[Data items]
———
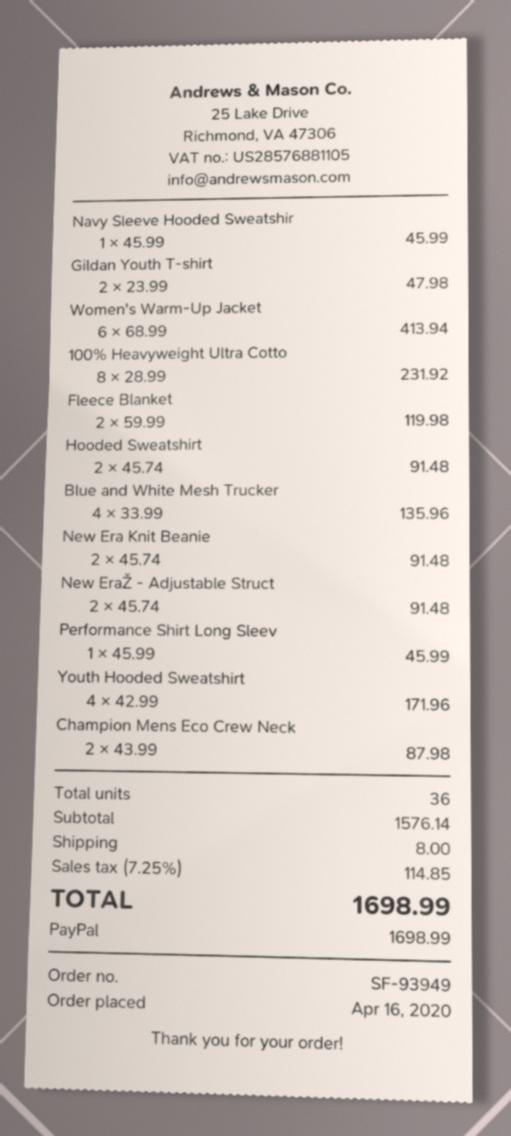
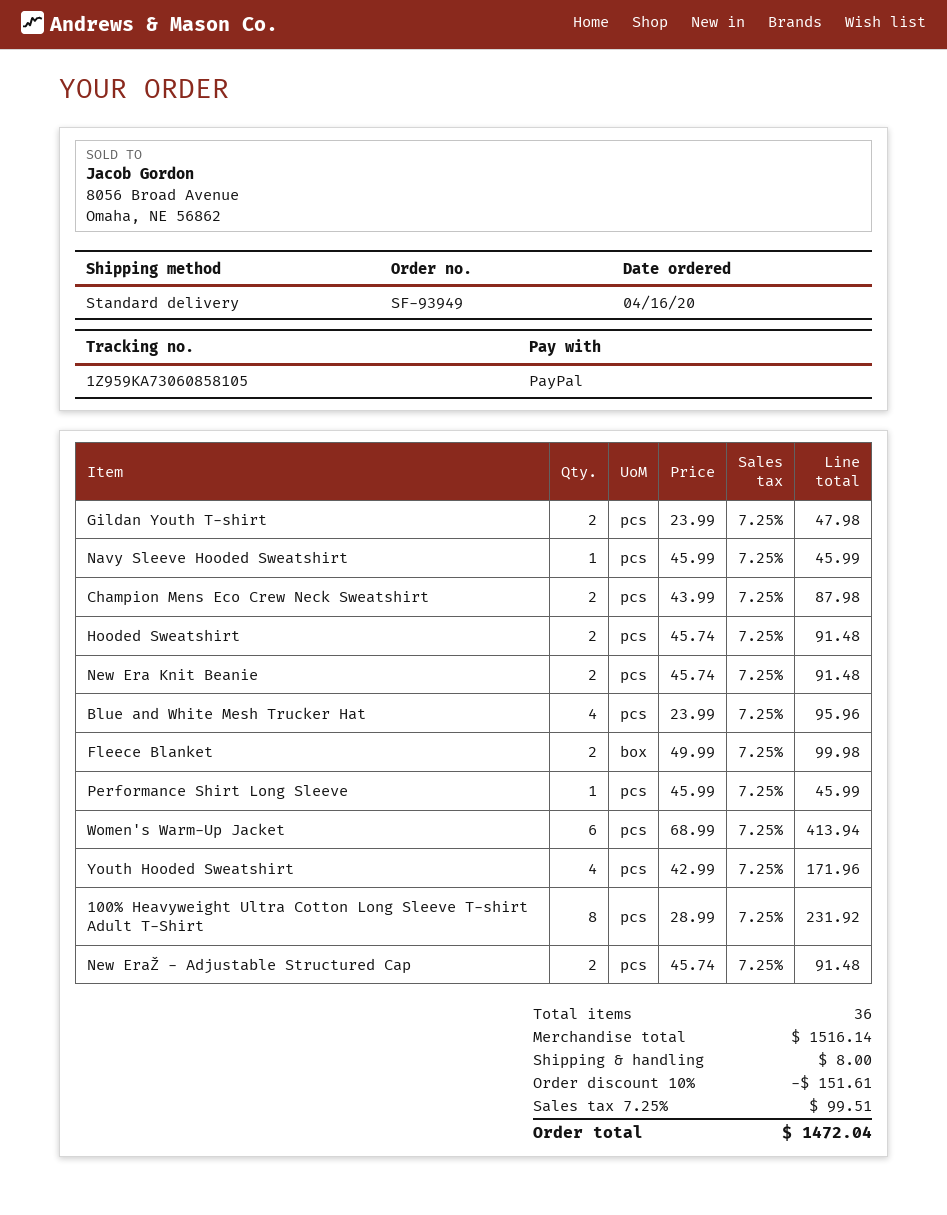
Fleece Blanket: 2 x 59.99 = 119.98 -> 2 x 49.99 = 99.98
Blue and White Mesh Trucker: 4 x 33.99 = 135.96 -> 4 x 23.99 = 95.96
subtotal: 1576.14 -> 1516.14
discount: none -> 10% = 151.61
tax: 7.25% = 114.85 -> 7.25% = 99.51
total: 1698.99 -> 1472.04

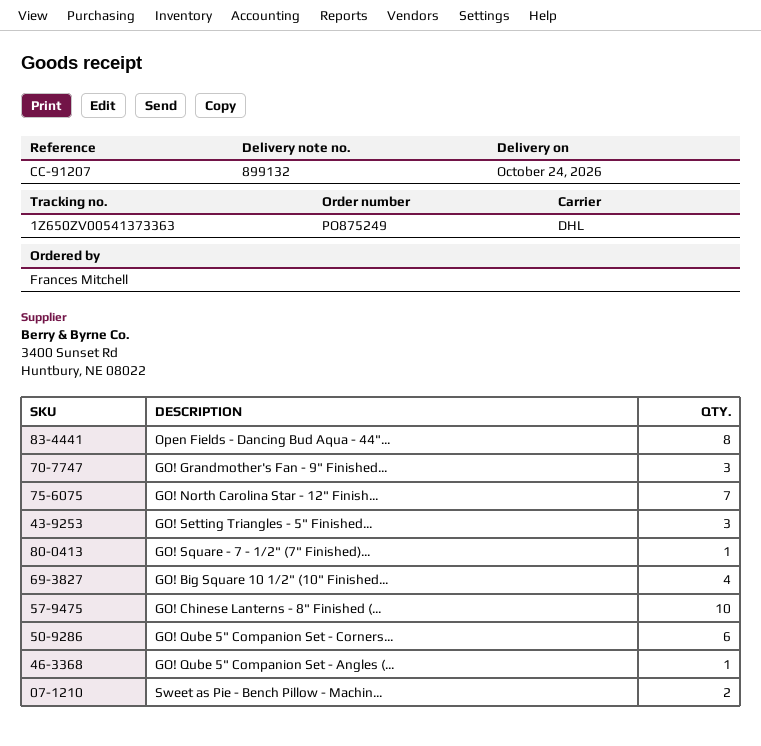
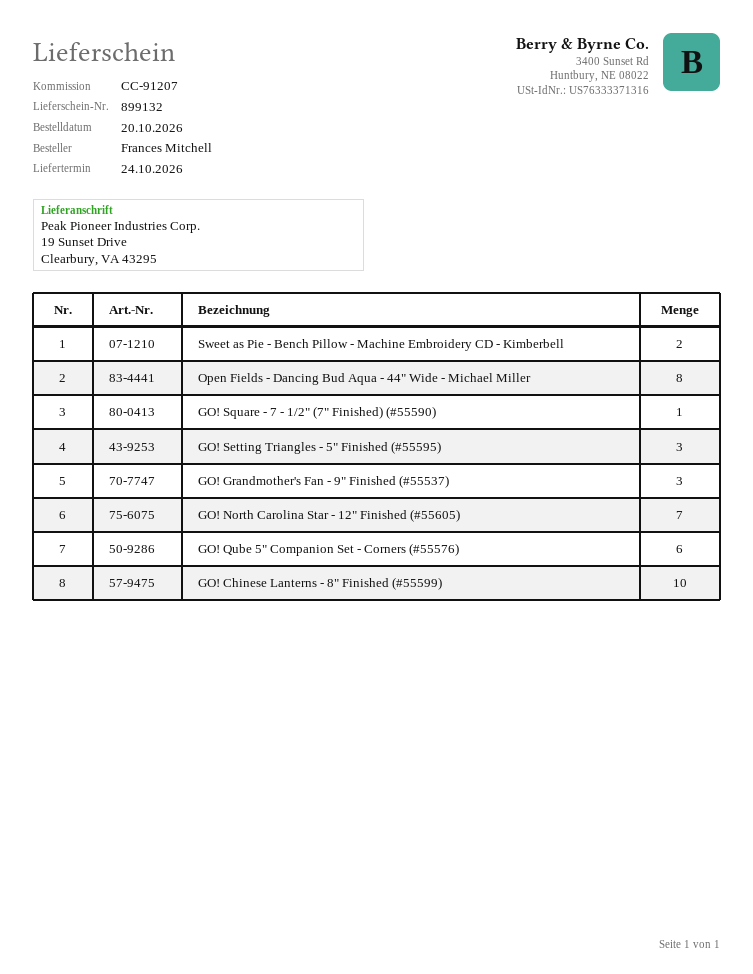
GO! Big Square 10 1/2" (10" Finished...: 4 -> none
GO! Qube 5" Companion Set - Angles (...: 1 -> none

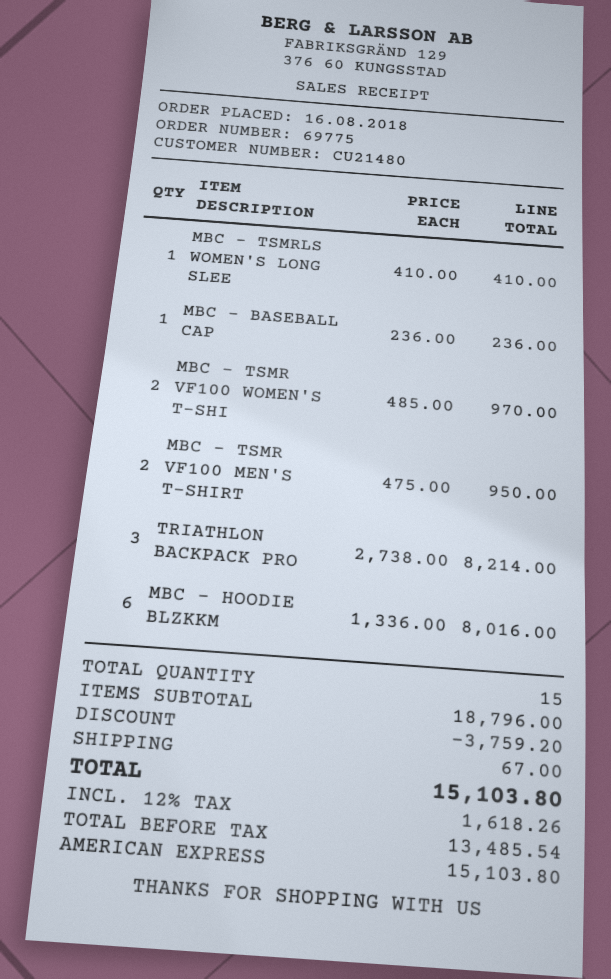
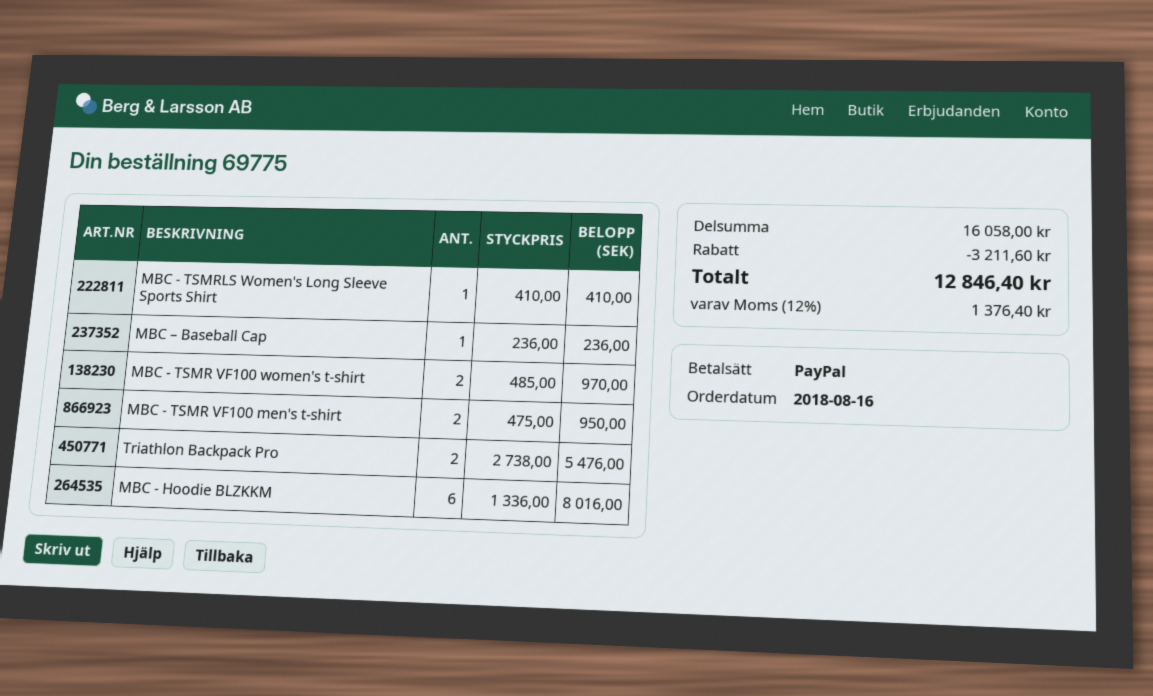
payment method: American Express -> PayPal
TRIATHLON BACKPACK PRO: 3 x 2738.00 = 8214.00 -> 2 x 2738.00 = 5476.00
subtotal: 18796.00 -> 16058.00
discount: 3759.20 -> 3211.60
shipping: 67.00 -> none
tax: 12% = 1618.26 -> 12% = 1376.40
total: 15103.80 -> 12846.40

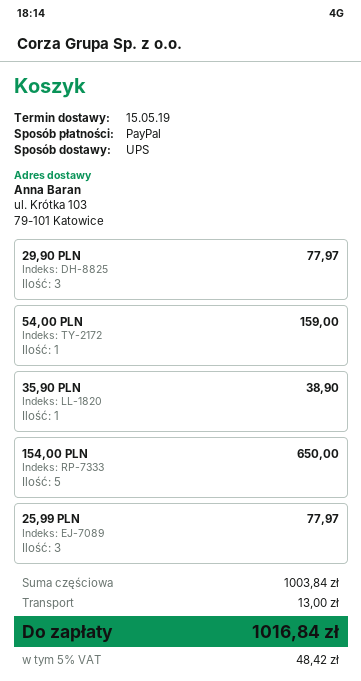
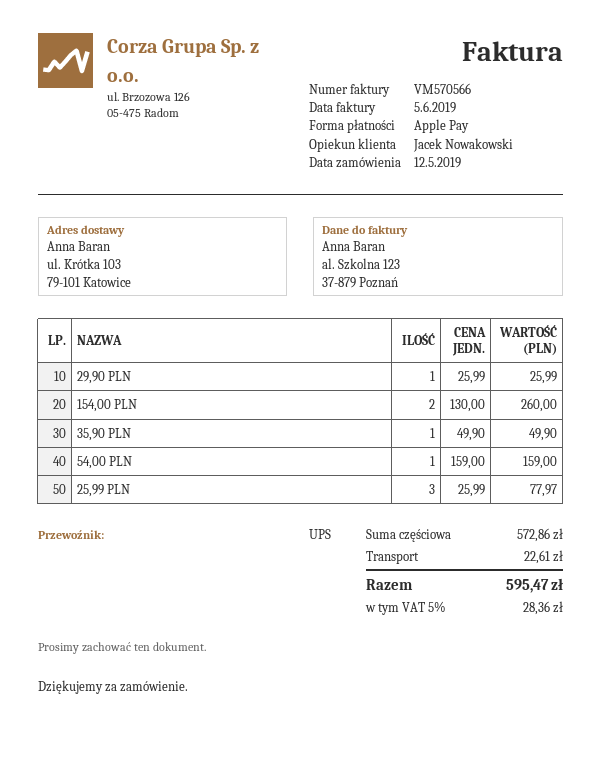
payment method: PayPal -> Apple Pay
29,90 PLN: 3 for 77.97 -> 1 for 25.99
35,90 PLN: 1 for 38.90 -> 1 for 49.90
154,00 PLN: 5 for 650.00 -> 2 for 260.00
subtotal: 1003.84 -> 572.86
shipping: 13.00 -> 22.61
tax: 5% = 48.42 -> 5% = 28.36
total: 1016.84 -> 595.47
———
# YOUR INSTRUCTIONS:
Write out exactly the opening lines of the data, stopping after the line that holds "GO! Big Square". Exclude pictures.

# REPLY TO THE EXERCISE:
Fleece Blanket: 2 x 59.99 = 119.98 -> 2 x 49.99 = 99.98
Blue and White Mesh Trucker: 4 x 33.99 = 135.96 -> 4 x 23.99 = 95.96
subtotal: 1576.14 -> 1516.14
discount: none -> 10% = 151.61
tax: 7.25% = 114.85 -> 7.25% = 99.51
total: 1698.99 -> 1472.04

GO! Big Square 10 1/2" (10" Finished...: 4 -> none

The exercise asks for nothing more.